6. Limitations and Trade-offs

  • Assumptions about attention structure
  • The approach leverages empirical “spatial continuity” of attention (Figure 8). Tasks where important tokens are highly scattered at fine granularity may be less amenable to blockwise selection, though the sliding window mitigates some risk.

  • Hyperparameter sensitivity

  • NSA introduces several structural choices—l, d, l', n, w—that may require tuning across domains and model sizes (Section 4.1 uses specific values). Fixed n imposes a hard cap on selected detail.

  • Overheads and memory

  • Maintaining three branches with separate K/V and gates adds parameters and some memory/compute overhead. Compression and selection pre‑compute introduce extra steps, although they are designed to be lightweight and GPU‑friendly (Section 3.4).

  • Hardware and architecture coupling

  • The key speed wins rely on GQA/MQA and the custom Triton kernel that exploits group‑wise sharing and continuous memory. Benefits may diminish on architectures lacking such features, or on very different hardware/memory hierarchies.

  • Scope of evaluation

  • Results center on one 27B MoE+GQA backbone and A100 GPUs. Generalization to other sizes (especially very small or very large dense models), other accelerators, or multimodal settings remains to be validated.

  • Short‑sequence regimes

  • For short contexts (e.g., 8k), speedups and even accuracy gains are smaller; full attention may suffice when latency is already low (Figure 6 shows modest gains at 8k).

7. Implications and Future Directions

  • Impact on the field
  • NSA demonstrates that sparse attention can be made both trainable and hardware‑efficient, removing a key barrier to long‑context LLMs. This can shift pretraining and fine‑tuning practices toward natively sparse models rather than applying sparsity only at inference.

  • Practical applications

  • Faster and cheaper training/inference for long documents, repository‑level code modeling, extended multi‑turn agents, and complex multi‑document reasoning.

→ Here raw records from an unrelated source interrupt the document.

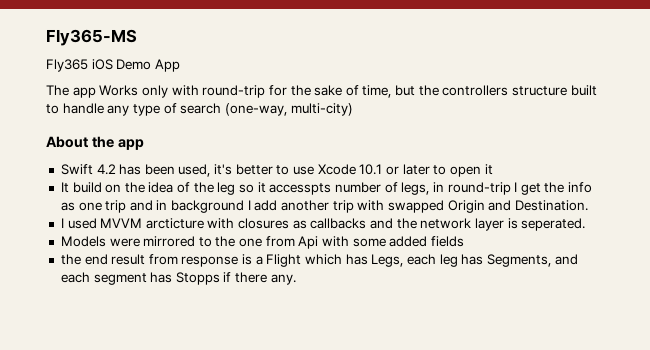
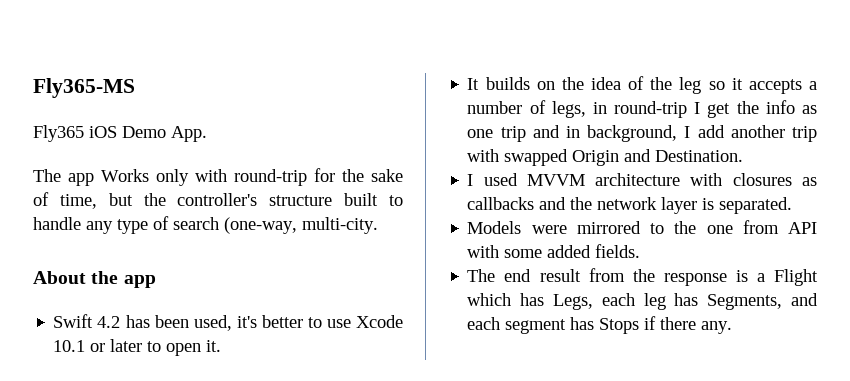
- Fly365 iOS Demo App
+ Fly365 iOS Demo App.
- The app Works only with round-trip for the sake of time, but the controllers structure built to handle any type of search (one-way, multi-city)
+ The app Works only with round-trip for the sake of time, but the controller's structure built to handle any type of search (one-way, multi-city.
- Swift 4.2 has been used, it's better to use Xcode 10.1 or later to open it
+ Swift 4.2 has been used, it's better to use Xcode 10.1 or later to open it.
- It build on the idea of the leg so it accesspts number of legs, in round-trip I get the info as one trip and in background I add another trip with swapped Origin and Destination.
+ It builds on the idea of the leg so it accepts a number of legs, in round-trip I get the info as one trip and in background, I add another trip with swapped Origin and Destination.
- I used MVVM arcticture with closures as callbacks and the network layer is seperated.
+ I used MVVM architecture with closures as callbacks and the network layer is separated.
- Models were mirrored to the one from Api with some added fields
- the end result from response is a Flight which has Legs, each leg has Segments, and each segment has Stopps if there any.
+ Models were mirrored to the one from API with some added fields.
+ The end result from the response is a Flight which has Legs, each leg has Segments, and each segment has Stops if there any.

The perfect NiH retrieval at 64k (Figure 5) and LongBench gains (Table 2) specifically recommend NSA for retrieval‑heavy and multi‑hop tasks.

  • Research avenues

  • Adaptive hyperparameters: learning n, l, w per layer or per sequence.
  • Richer compression: explore alternative learnable summarizers (e.g., attention‑based compressors) that remain kernel‑friendly.
  • Multi‑modal extension: extend hierarchical sparsity to vision/audio sequences with similar kernel principles.
  • Theoretical analysis: bounds on approximation error introduced by compression/selection and formal connections to attention’s intrinsic sparsity.
  • Integration with retrieval systems: combine NSA’s compressed scan with external memory indexes for even longer contexts.
  • Portability and systems work: optimized kernels for newer GPUs (e.g., Hopper) and other accelerators; plug‑and‑play support within popular inference/training stacks.

In sum, NSA is a coherent algorithm‑systems co‑design: a hierarchical sparse attention that is natively trainable and paired with kernels that ensure arithmetic‑intensity balance and KV‑sharing in GQA/MQA. The paper provides evidence of both capability (Tables 1–3; Figure 5) and end‑to‑end efficiency (Figure 1; Figure 6; Table 4), positioning NSA as a strong candidate for long‑context LLMs.